● Work instructions: Look through the lines below; wherever the word "none" appears, copy that line.
☆ ☆ ☆ ☆ ☆ ☆ ☆
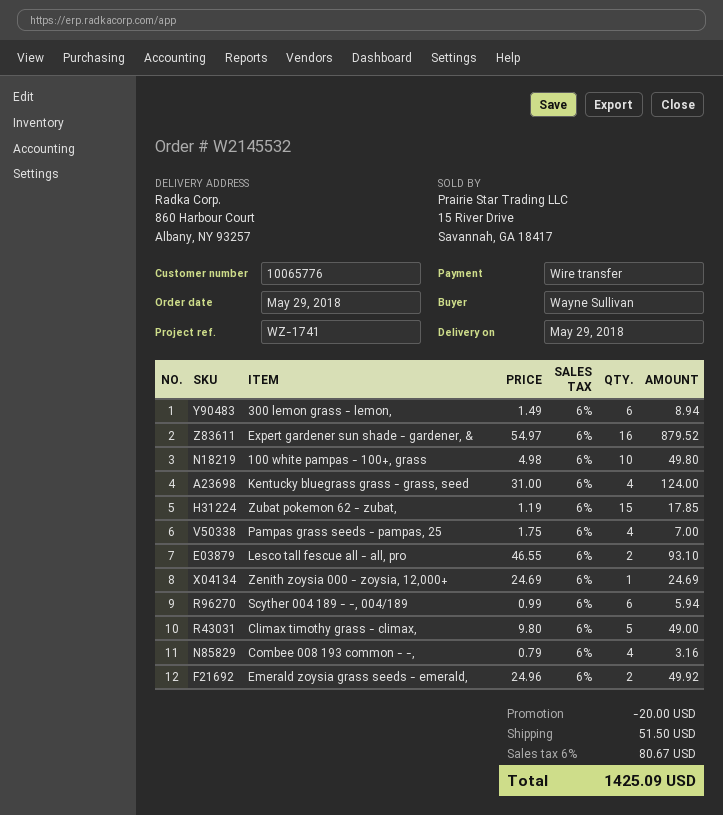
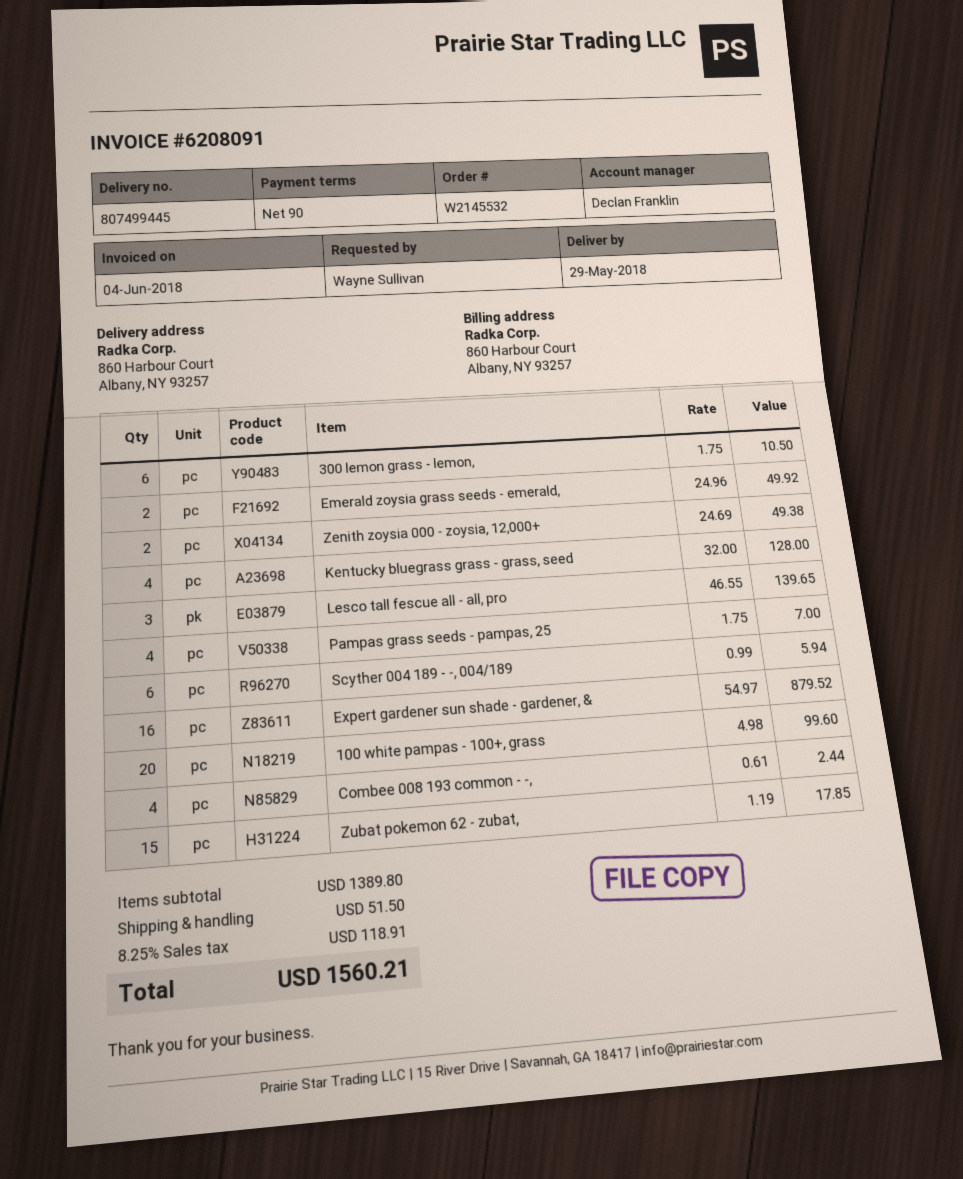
300 lemon grass - lemon,: 6 x 1.49 = 8.94 -> 6 x 1.75 = 10.50
100 white pampas - 100+, grass: 10 x 4.98 = 49.80 -> 20 x 4.98 = 99.60
Kentucky bluegrass grass - grass, seed: 4 x 31.00 = 124.00 -> 4 x 32.00 = 128.00
Lesco tall fescue all - all, pro: 2 x 46.55 = 93.10 -> 3 x 46.55 = 139.65
Zenith zoysia 000 - zoysia, 12,000+: 1 x 24.69 = 24.69 -> 2 x 24.69 = 49.38
Climax timothy grass - climax,: 5 x 9.80 = 49.00 -> none
Combee 008 193 common - -,: 4 x 0.79 = 3.16 -> 4 x 0.61 = 2.44
discount: 20.00 -> none
tax: 6% = 80.67 -> 8.25% = 118.91
total: 1425.09 -> 1560.21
☆ ☆ ☆ ☆ ☆ ☆ ☆
● Task result:
Climax timothy grass - climax,: 5 x 9.80 = 49.00 -> none
discount: 20.00 -> none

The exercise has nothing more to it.